In reality, the government has obviously increased the budget allocated to the compensation of basic necessities. The budget of the Compensation Fund, it should be remembered, increased to 42 billion dirhams in 2022, an increase of 92% compared to 2021. Gas, sugar, wheat and electricity remain the main compensated products.
To remedy the current shortcomings of the compensation system, the government is preparing to abandon it by introducing, in 2024, direct aid for needy households. This will be made possible by the establishment of the Unified Social Register, which the World Bank has helped to finance. This measure is expected to increase inflation in 2024, following the decline expected this year. According to BAM’s forecast, the general price level is expected to decline to 2.4% in 2023.
Reading Hentschel’s statements, we understand that the World Bank believes that Morocco should pursue a less accommodating monetary policy than in previous years. Bank-Al-Maghrib, it should be remembered, increased the key rate twice, to place it at 2.5%. This is a necessity, according to the expert, to cope with the consequences of the economic slowdown.

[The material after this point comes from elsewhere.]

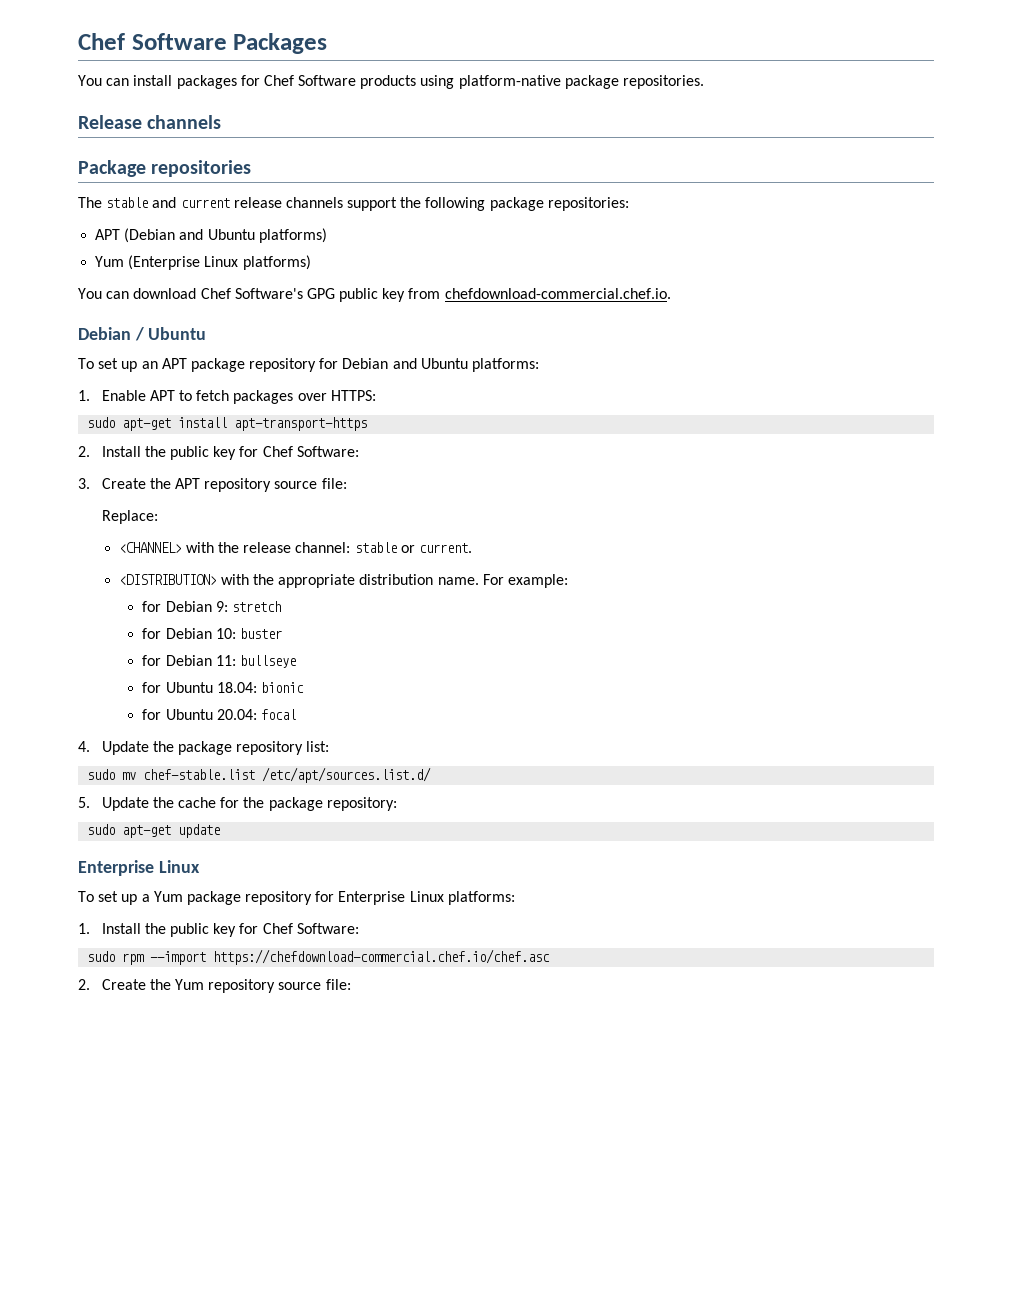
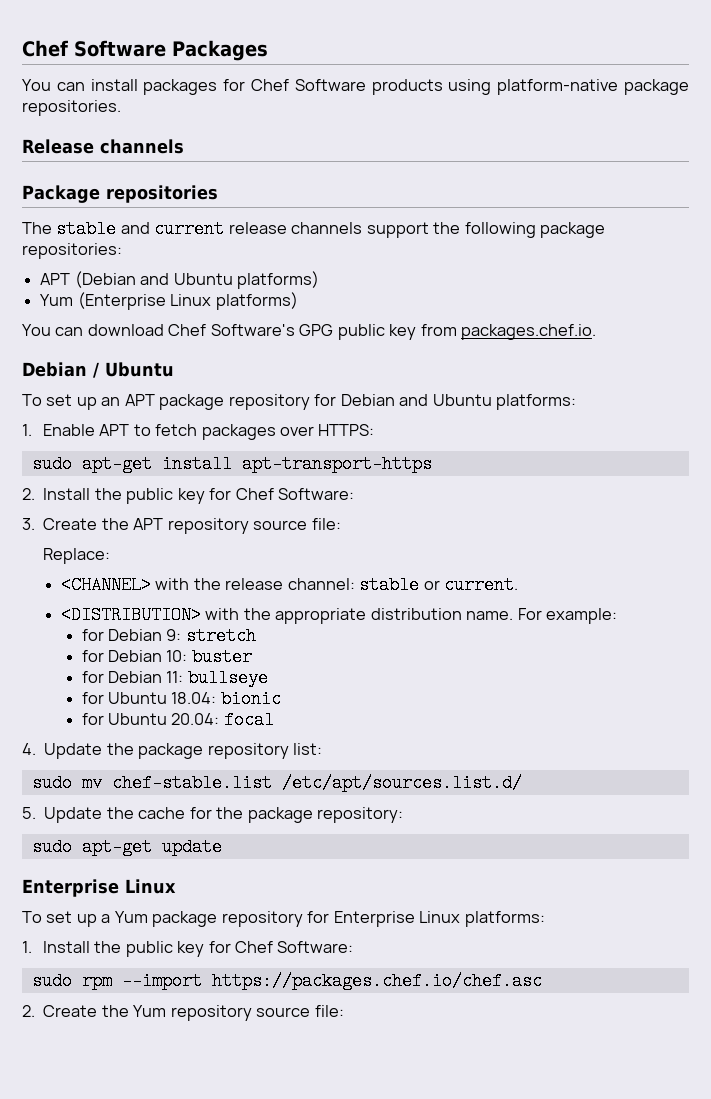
- You can download Chef Software's GPG public key from chefdownload-commercial.chef.io.
+ You can download Chef Software's GPG public key from packages.chef.io.
- sudo rpm --import https://chefdownload-commercial.chef.io/chef.asc
+ sudo rpm --import https://packages.chef.io/chef.asc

Indeed, the desire to revive the Moroccan economy comes up once morest an unfavorable international situation, marked by the uncertainty hanging over the European Union, which remains the main partner of the Kingdom, and its first source of external demand. (The EU receives 60% of Moroccan exports).
Hentshel thinks that the possible slowdown in the European economy might have an impact on growth in Morocco, especially at the level of non-agricultural GDP. According to its forecasts, it may fall slightly in 2023 under the effect of rising interest rates and inflation on demand.
Basically, the government forecasts a growth rate of 4% in 2023, while the World Bank sticks to the assumption of 3%, since it takes into consideration the effect of the tightening of monetary policy.
The bet is made on private investment, which should be boosted by the new Investment Charter which contains incentive measures such as sectoral and territorial bonuses. To which are added the advantages of the Mohammed VI Fund for Investment, the purpose of which is to support the capitalization of companies working in strategic projects. These two projects are supported by the World Bank.
Let us recall, in this respect, that Morocco wants to push the private sector to invest more to replace the State which remains the main investor in Morocco. The Kingdom aims to increase the private sector’s share of overall investment to 50% in 2026 and then to two-thirds by 2035. An ambitious, achievable and necessary objective”, in the eyes of Jesko Hentschel.